Wire transfer. You can opt in to irreversibility, it's not the default, and that's completely reasonable IMO.
> ...or want to be able to send money to whomever you want without the government stepping in the way.
AKA breaking the law. Yes, you shouldn't be able to send money to people on the OFAC list, to terrorists, or to sanctioned countries. That's fine with me, and all your fellow citizens. That's why we have those laws. Let's not mince words, "sending money to people the government doesn't want" is financing international terrorism, narcotics trafficking, human trafficking and so on. No, you shouldn't be able to do that.
> ...all while being trustless?
Again, why do you need this without the illegal use cases? Either way PoW cryptos aren't trustless, Beijing has over 80% of the hash power one strongly worded memo away. Decentralized and trustless are not a feature of Bitcoin or most other cryptocurrencies. They are centralized in the PRC. You would give up sovereign control of your money system to the PRC?
> Is there a way to achieve that, and still being able to hit undo when you make a mistake?
No, you shouldn't be able to break the law. An open challenge to all crypto advocates: Provide me one legal use case better suited to cryptocurrency than the US dollar.
> Surprisingly not everyone overseas is linked with international terrorism as you imply.

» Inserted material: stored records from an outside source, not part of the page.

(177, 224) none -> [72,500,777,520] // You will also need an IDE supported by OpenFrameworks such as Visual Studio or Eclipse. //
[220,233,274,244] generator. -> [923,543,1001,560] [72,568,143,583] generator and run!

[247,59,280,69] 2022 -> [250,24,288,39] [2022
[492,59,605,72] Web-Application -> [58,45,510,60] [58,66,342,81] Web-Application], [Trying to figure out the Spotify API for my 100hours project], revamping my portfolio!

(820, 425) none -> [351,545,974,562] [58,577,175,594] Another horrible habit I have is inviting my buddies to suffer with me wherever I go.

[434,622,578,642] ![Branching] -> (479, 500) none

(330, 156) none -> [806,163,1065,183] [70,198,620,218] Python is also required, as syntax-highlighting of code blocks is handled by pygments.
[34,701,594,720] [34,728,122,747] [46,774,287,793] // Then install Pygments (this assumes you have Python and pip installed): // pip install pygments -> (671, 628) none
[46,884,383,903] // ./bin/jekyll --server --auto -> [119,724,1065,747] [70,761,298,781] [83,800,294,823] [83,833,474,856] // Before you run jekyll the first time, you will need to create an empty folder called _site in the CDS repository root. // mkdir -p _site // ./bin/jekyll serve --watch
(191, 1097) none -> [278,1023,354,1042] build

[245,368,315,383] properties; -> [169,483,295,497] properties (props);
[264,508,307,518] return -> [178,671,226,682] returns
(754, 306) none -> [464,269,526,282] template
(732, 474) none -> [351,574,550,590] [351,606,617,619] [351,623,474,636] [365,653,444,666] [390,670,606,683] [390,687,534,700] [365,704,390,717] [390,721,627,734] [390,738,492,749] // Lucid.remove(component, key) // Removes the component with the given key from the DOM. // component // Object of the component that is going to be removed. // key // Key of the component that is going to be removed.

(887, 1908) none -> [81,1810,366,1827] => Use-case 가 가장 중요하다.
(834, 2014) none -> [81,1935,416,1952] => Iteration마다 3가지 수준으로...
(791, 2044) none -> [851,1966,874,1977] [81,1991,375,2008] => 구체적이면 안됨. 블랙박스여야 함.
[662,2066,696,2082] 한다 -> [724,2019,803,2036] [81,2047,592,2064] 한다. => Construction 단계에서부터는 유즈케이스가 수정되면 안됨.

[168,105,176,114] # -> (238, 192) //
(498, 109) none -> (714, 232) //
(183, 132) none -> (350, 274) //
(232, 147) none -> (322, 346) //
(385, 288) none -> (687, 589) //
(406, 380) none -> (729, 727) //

Unless you're trying to send money to North Korea that wasn't my implication at all, I have family overseas to whom I manage to send money without crypto or getting overcharged.
There are tons of international remittance services already including Andreesen-backed TransferWise which charges ~0.85% or less to move money internationally. Much less than the sum total of the cost of buying coins on an exchange in one country, paying an on-network transaction fee, risk of huge swings in the asset value and fraud along the way and one more exchange transaction fee in the destination country.
Generally even WU is quite competitive. In markets where they appear pricey the cost is usually to de-risk things like political issues which are all borne by crypto too but opaquely.
For instance, the USD-INR corridor is almost fee-free on all services.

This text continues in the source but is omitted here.